↓

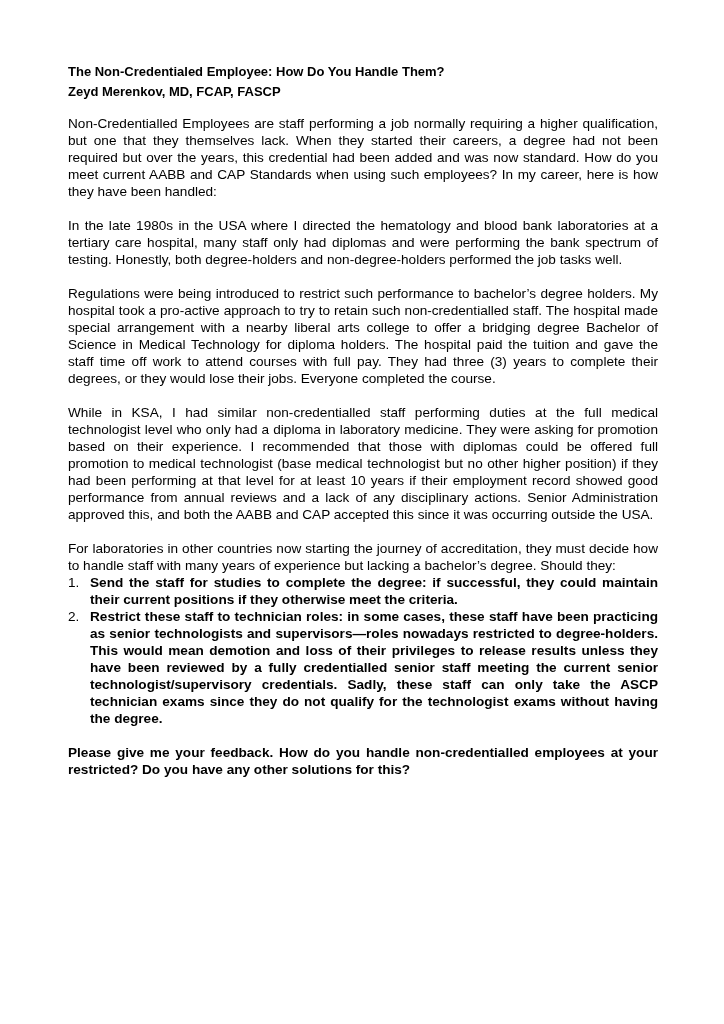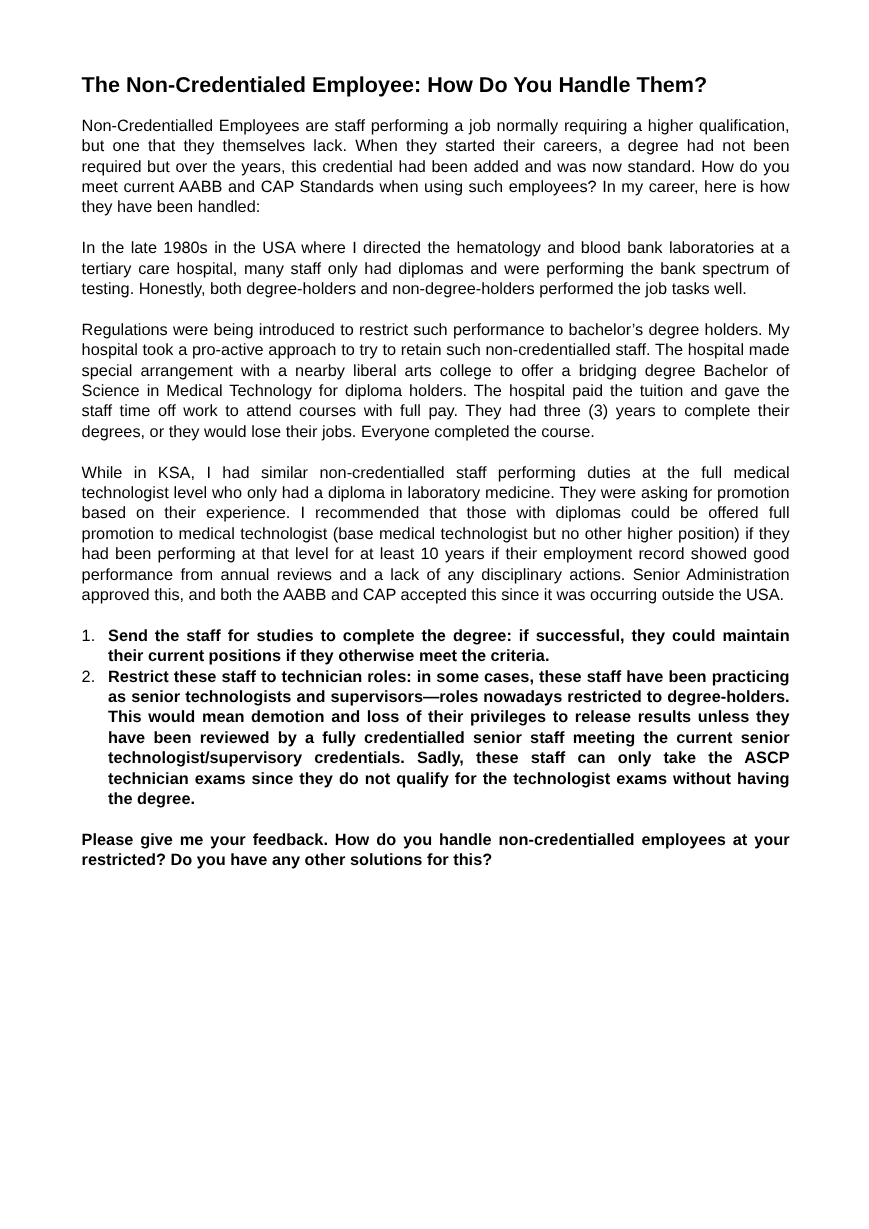--- a/index.html
+++ b/index.html
@@ -24,7 +24,7 @@
   }
   .title-block {
     font-weight: bold;
-    font-size: 18px;
+    font-size: 13px;
     line-height: 19.5px;
     margin: 0 0 14px 0;
   }

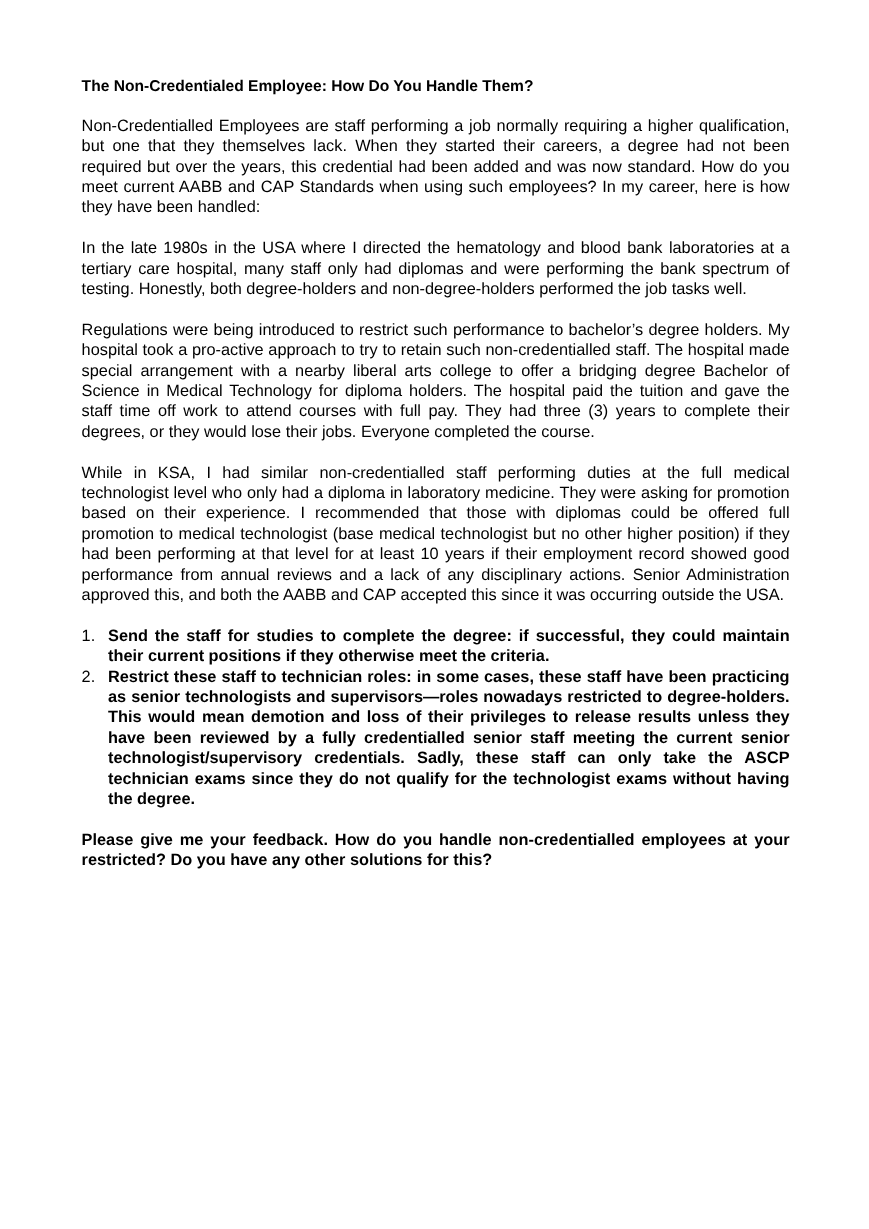--- a/index.html
+++ b/index.html
@@ -71,6 +71,7 @@
 
     <div class="title-block">
       <div>The Non-Credentialed Employee:  How Do You Handle Them?</div>
+      <div>Zeyd Merenkov, MD, FCAP, FASCP</div>
     </div>
 
     <p class="body"><span class="bold-lead">Non-Credentialled Employees</span><span> are staff performing a job normally requiring a higher qualification, but one that they themselves lack.  When they started their careers, a degree had not been required but over the years, this credential had been added and was now standard.   How do you meet current AABB and CAP Standards when using such employees?  In my career, here is how they have been handled:</span></p>

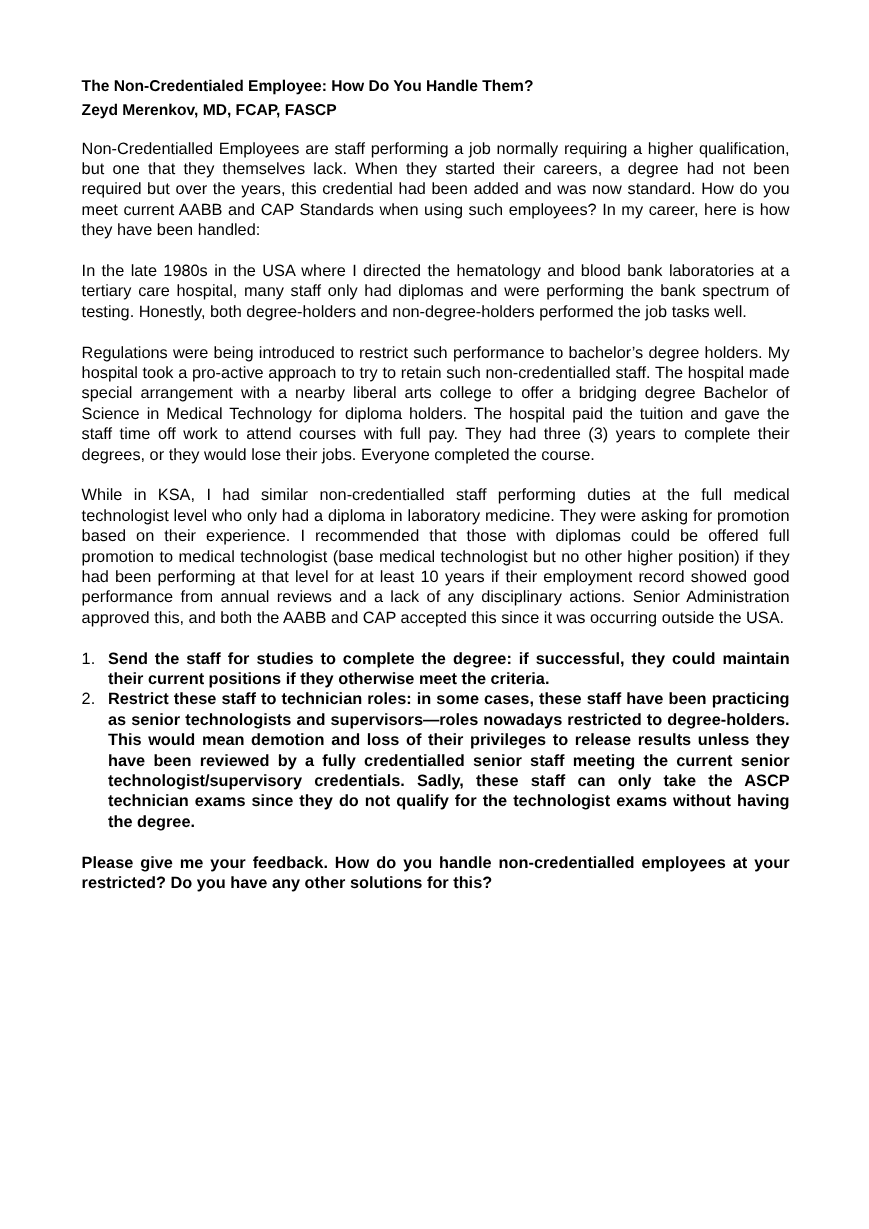--- a/index.html
+++ b/index.html
@@ -82,6 +82,7 @@
 
     <p class="body">While in KSA, I had similar non-credentialled staff performing duties at the full medical technologist level who only had a diploma in laboratory medicine.  They were asking for promotion based on their experience.  I recommended that those with diplomas could be offered full promotion to medical technologist (base medical technologist but no other higher position) if they had been performing at that level for at least 10 years if their employment record showed good performance from annual reviews and a lack of any disciplinary actions.  Senior Administration approved this, and both the AABB and CAP accepted this since it was occurring outside the USA.</p>
 
+    <p class="body no-gap">For laboratories in other countries now starting the journey of accreditation, they must decide how to handle staff with many years of experience but lacking a bachelor’s degree.  Should they:</p>
 
     <div class="numbered-list">
       <div class="list-item">

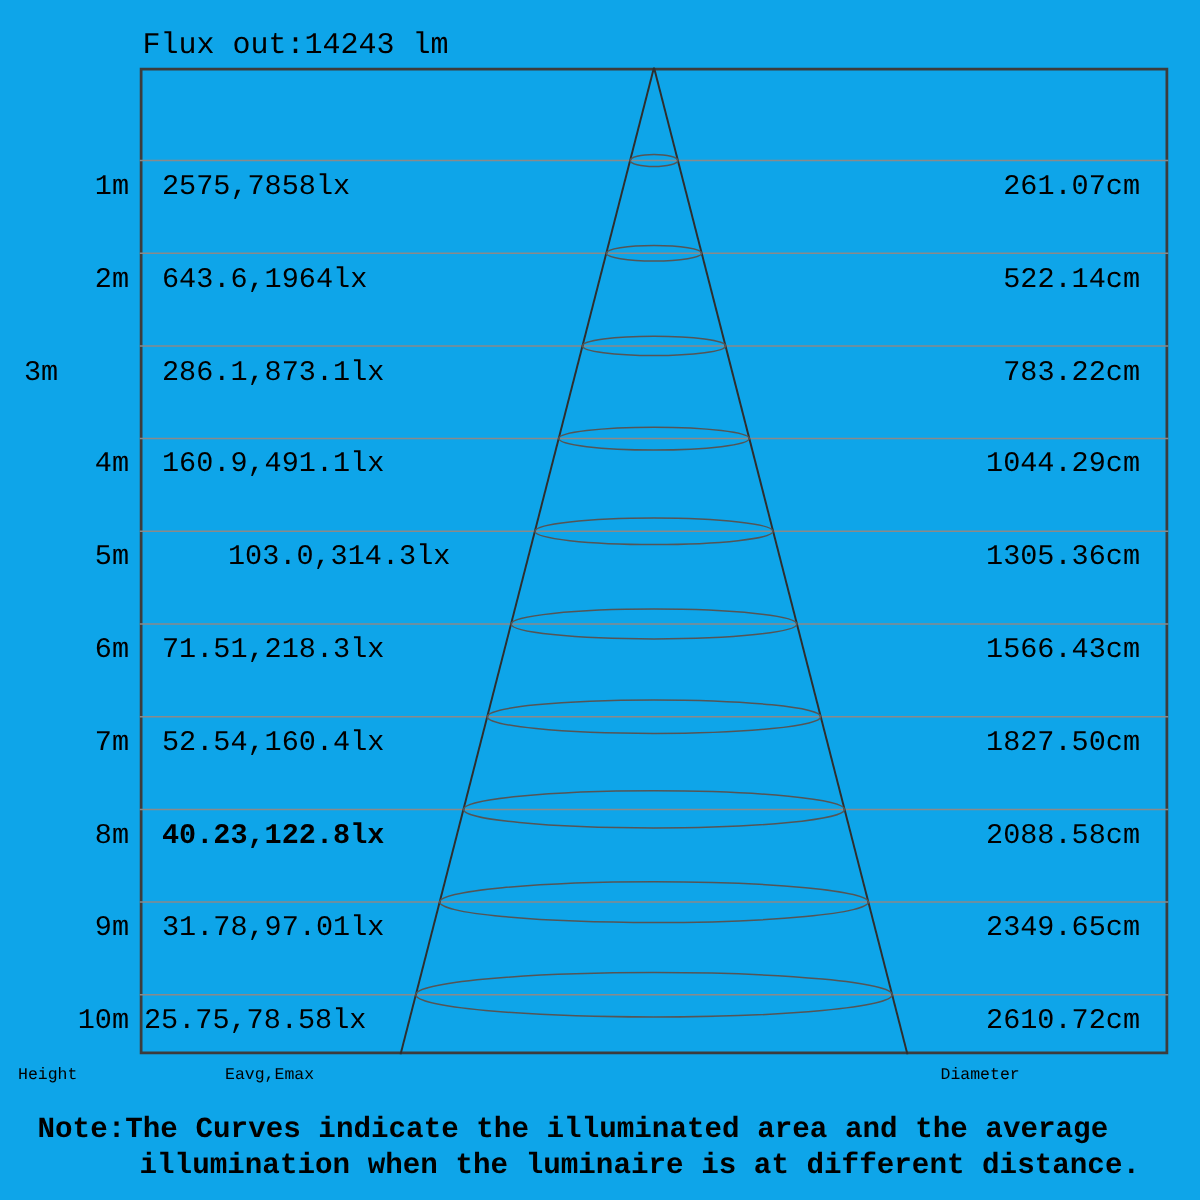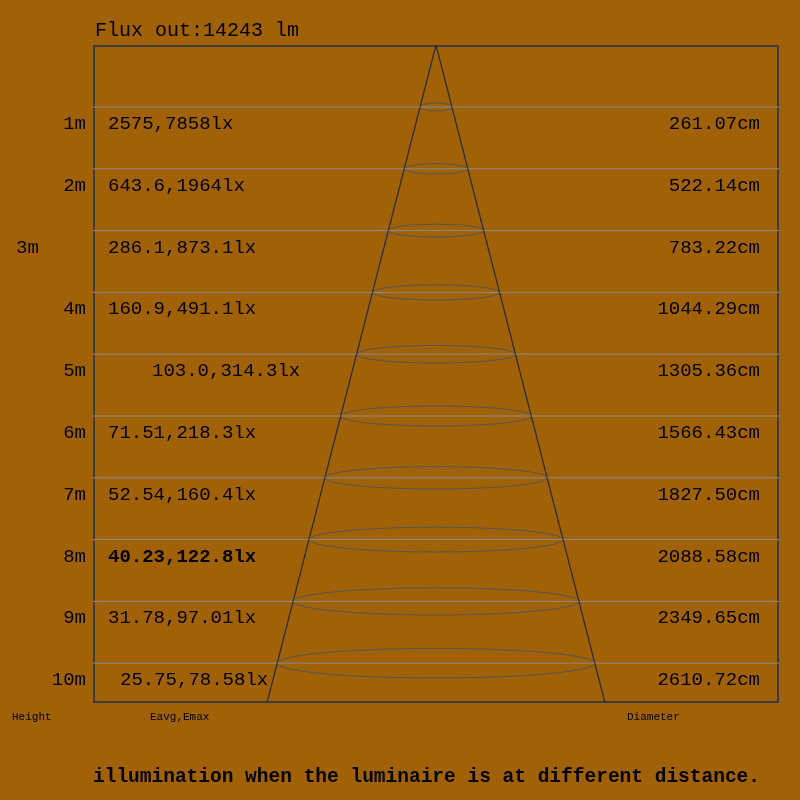--- a/index.html
+++ b/index.html
@@ -4,7 +4,7 @@
 <style>
   html,body{margin:0;padding:0;background:#ffffff;}
   .canvas{
-    position:relative;width:800px;height:800px;background:#a16207;overflow:hidden;
+    position:relative;width:800px;height:800px;background:#0ea5e9;overflow:hidden;
     font-family:"Liberation Mono","DejaVu Sans Mono",monospace;color:#000;
   }
   .abs{position:absolute;white-space:pre;line-height:1.05;}

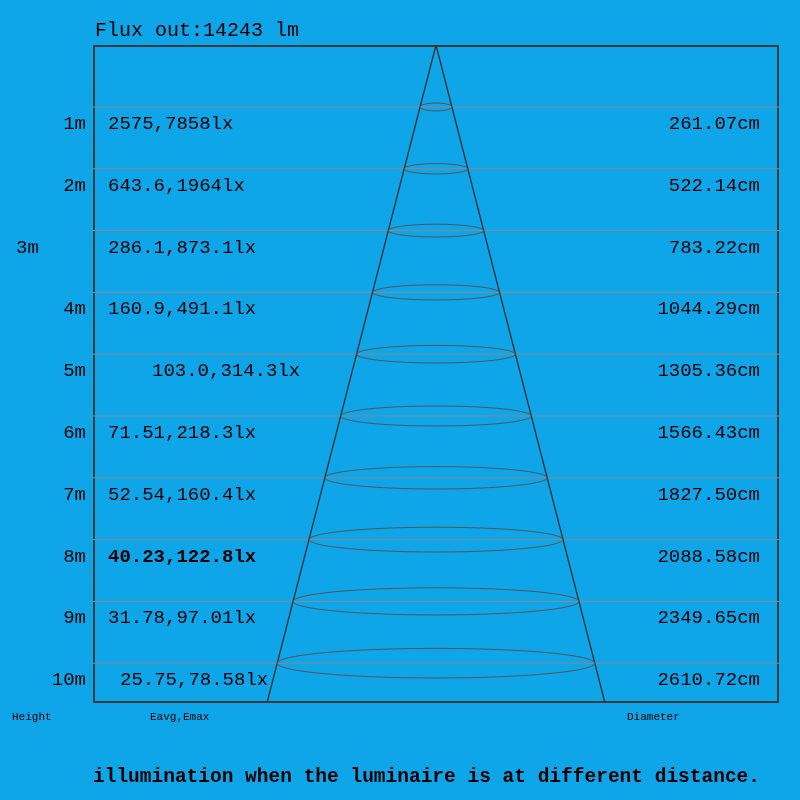--- a/index.html
+++ b/index.html
@@ -81,7 +81,7 @@
       <div class="abs rowtext" style="left: 108px; top: 609px;">31.78,97.01lx</div>
       <div class="abs rowtext" style="left: 560px; width: 200px; top: 609px; text-align: right;">2349.65cm</div>
       <div class="abs rowtext" style="left: 16px; width: 70px; top: 671px; text-align: right;">10m</div>
-      <div class="abs rowtext" style="left: 120px; top: 671px;">25.75,78.58lx</div>
+      <div class="abs rowtext" style="left: 96px; top: 671px;">25.75,78.58lx</div>
       <div class="abs rowtext" style="left: 560px; width: 200px; top: 671px; text-align: right;">2610.72cm</div>
     </div>
 

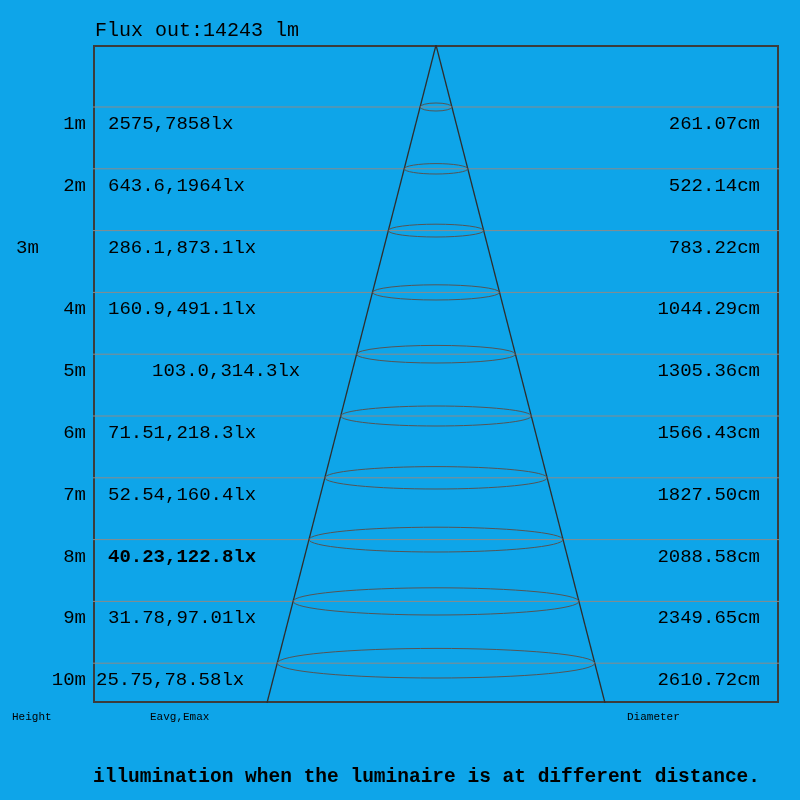--- a/index.html
+++ b/index.html
@@ -89,6 +89,7 @@
   <div class="abs footer-label" style="left:150px;">Eavg,Emax</div>
   <div class="abs footer-label" style="left:627px;">Diameter</div>
 
+  <div class="abs note note1">Note:The Curves indicate the illuminated area and the average</div>
   <div class="abs note note2">illumination when the luminaire is at different distance.</div>
 
 </div>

↑

» **Problem statement**: Pictures aside, return all of the material exactly as written.

» **Response area**:
--- a/index.html
+++ b/index.html
@@ -24,7 +24,7 @@
   }
   .title-block {
     font-weight: bold;
-    font-size: 18px;
+    font-size: 13px;
     line-height: 19.5px;
     margin: 0 0 14px 0;
   }

--- a/index.html
+++ b/index.html
@@ -71,6 +71,7 @@
 
     <div class="title-block">
       <div>The Non-Credentialed Employee:  How Do You Handle Them?</div>
+      <div>Zeyd Merenkov, MD, FCAP, FASCP</div>
     </div>
 
     <p class="body"><span class="bold-lead">Non-Credentialled Employees</span><span> are staff performing a job normally requiring a higher qualification, but one that they themselves lack.  When they started their careers, a degree had not been required but over the years, this credential had been added and was now standard.   How do you meet current AABB and CAP Standards when using such employees?  In my career, here is how they have been handled:</span></p>

--- a/index.html
+++ b/index.html
@@ -82,6 +82,7 @@
 
     <p class="body">While in KSA, I had similar non-credentialled staff performing duties at the full medical technologist level who only had a diploma in laboratory medicine.  They were asking for promotion based on their experience.  I recommended that those with diplomas could be offered full promotion to medical technologist (base medical technologist but no other higher position) if they had been performing at that level for at least 10 years if their employment record showed good performance from annual reviews and a lack of any disciplinary actions.  Senior Administration approved this, and both the AABB and CAP accepted this since it was occurring outside the USA.</p>
 
+    <p class="body no-gap">For laboratories in other countries now starting the journey of accreditation, they must decide how to handle staff with many years of experience but lacking a bachelor’s degree.  Should they:</p>
 
     <div class="numbered-list">
       <div class="list-item">

--- a/index.html
+++ b/index.html
@@ -4,7 +4,7 @@
 <style>
   html,body{margin:0;padding:0;background:#ffffff;}
   .canvas{
-    position:relative;width:800px;height:800px;background:#a16207;overflow:hidden;
+    position:relative;width:800px;height:800px;background:#0ea5e9;overflow:hidden;
     font-family:"Liberation Mono","DejaVu Sans Mono",monospace;color:#000;
   }
   .abs{position:absolute;white-space:pre;line-height:1.05;}

--- a/index.html
+++ b/index.html
@@ -81,7 +81,7 @@
       <div class="abs rowtext" style="left: 108px; top: 609px;">31.78,97.01lx</div>
       <div class="abs rowtext" style="left: 560px; width: 200px; top: 609px; text-align: right;">2349.65cm</div>
       <div class="abs rowtext" style="left: 16px; width: 70px; top: 671px; text-align: right;">10m</div>
-      <div class="abs rowtext" style="left: 120px; top: 671px;">25.75,78.58lx</div>
+      <div class="abs rowtext" style="left: 96px; top: 671px;">25.75,78.58lx</div>
       <div class="abs rowtext" style="left: 560px; width: 200px; top: 671px; text-align: right;">2610.72cm</div>
     </div>
 

--- a/index.html
+++ b/index.html
@@ -89,6 +89,7 @@
   <div class="abs footer-label" style="left:150px;">Eavg,Emax</div>
   <div class="abs footer-label" style="left:627px;">Diameter</div>
 
+  <div class="abs note note1">Note:The Curves indicate the illuminated area and the average</div>
   <div class="abs note note2">illumination when the luminaire is at different distance.</div>
 
 </div>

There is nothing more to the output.